Buddhist leaders such as Jack Kornfield (1989) suggest that it’s best to label this type of experience without fully identifying with it. He also recommends maintaining a sense of balance and grounding oneself by bringing attention to the body and the earth.
In the ideal scenario, the therapist should, as much as possible, normalize the experience and express it in an educational and transformative way. This is preferable to making the client feel abnormal. It’s also beneficial to accentuate what may be learned from the situation. The experience should be viewed as a container or opportunity for healing, transformation, and/or growth, rather than something that is detrimental. In summary, the primary difference between psychosis and spiritual emergency has more to do with the diagnostician and the suggested treatment than anything else.

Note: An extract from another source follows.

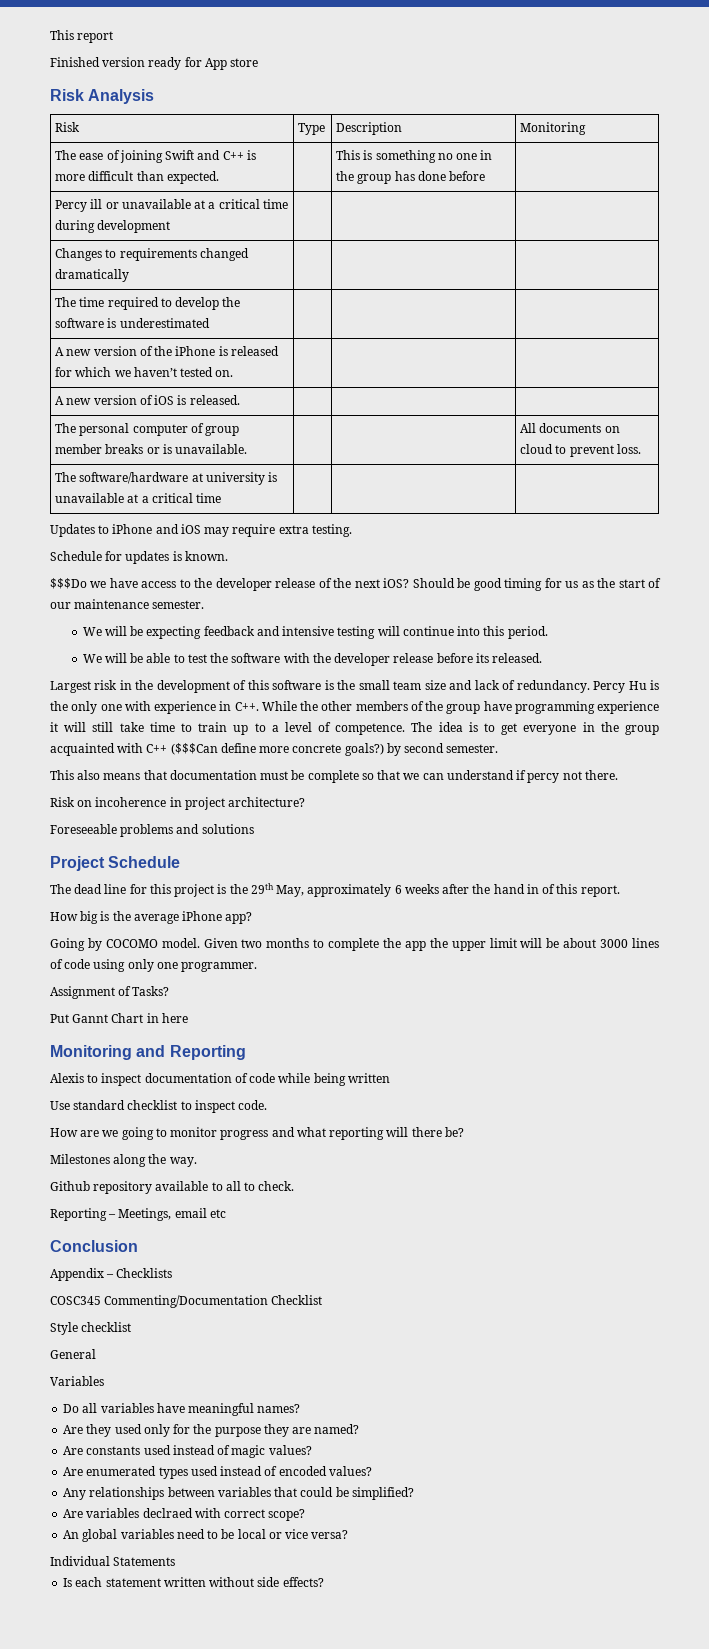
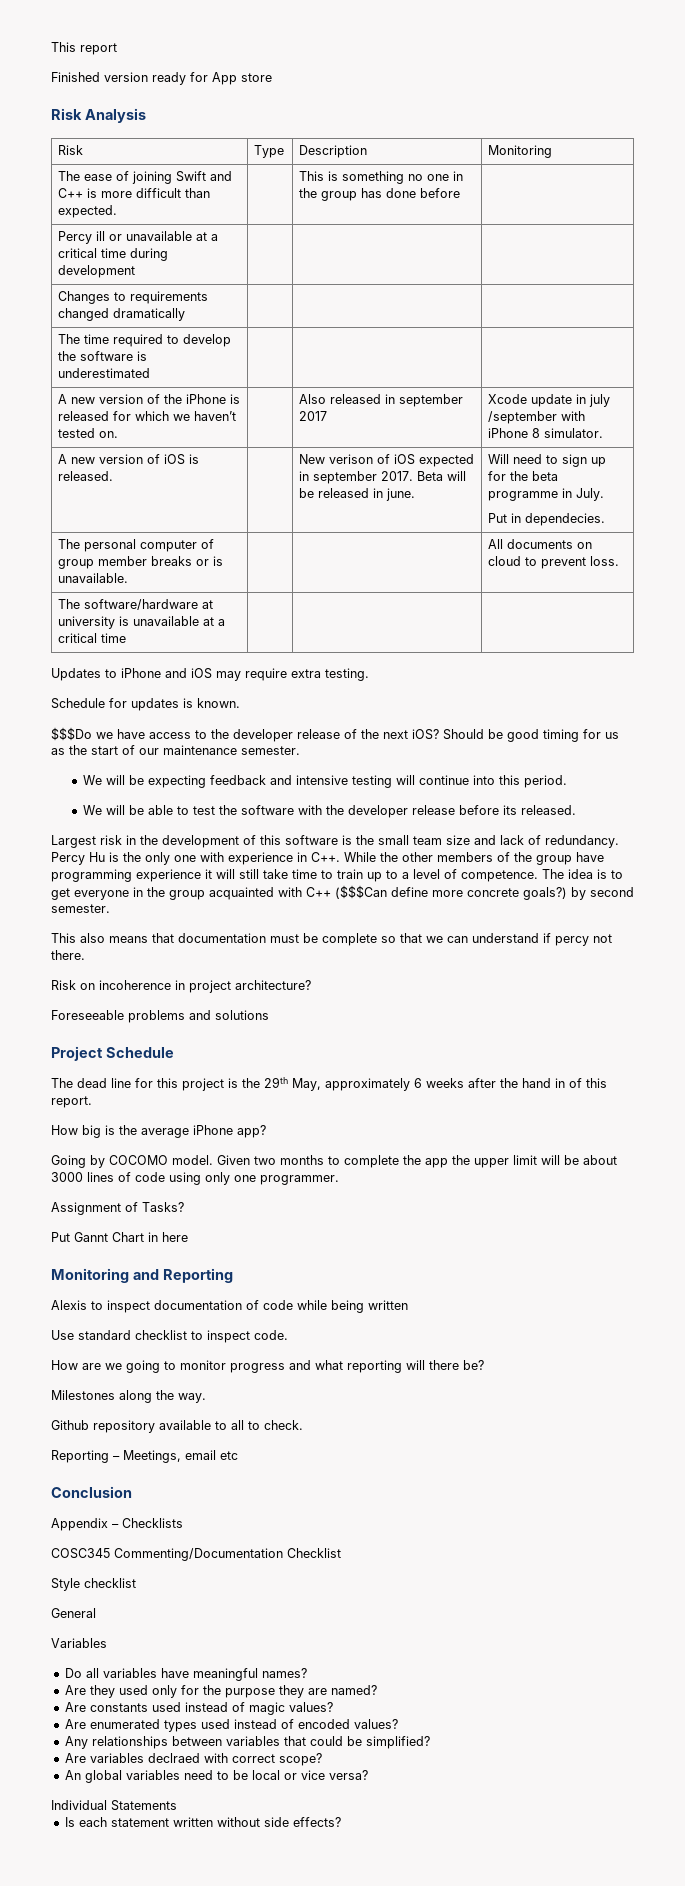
- A new version of the iPhone is released for which we haven’t tested on. | | |
+ A new version of the iPhone is released for which we haven’t tested on. | | Also released in september 2017 | Xcode update in july /september with iPhone 8 simulator.
- A new version of iOS is released. | | |
+ A new version of iOS is released. | | New verison of iOS expected in september 2017. Beta will be released in june. | Will need to sign up for the beta programme in July.
+ Put in dependecies.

The concept of "spiritual crisis" has mainly sprung from the work of transpersonal psychologists and psychiatrists whose view of the psyche stretches beyond that of Western psychology. Transpersonalists tend to focus less on psychopathology and more unidirectionally toward enlightenment and ideal mental health (Walsh & Vaughan, 1993). However, this emphasis on spirituality's potentials and health benefits has been criticized. According to James (1902), a spiritual orientation focusing only on positive themes is incomplete, as it fails to address evil and suffering (Pargament et al., 2004). Scholarly attention to spiritual struggle is therefore timely as it can provide greater balance to the empirical literature and increase understanding of everyday spirituality. Another reason for the study of spiritual crisis is that growth often occurs through suffering (e.g., Tedeschi, Park, & Calhoun, 1998). As such, neglecting problems of suffering might result in neglecting vital sources of spiritual transformation and development (Paloutzian, 2005).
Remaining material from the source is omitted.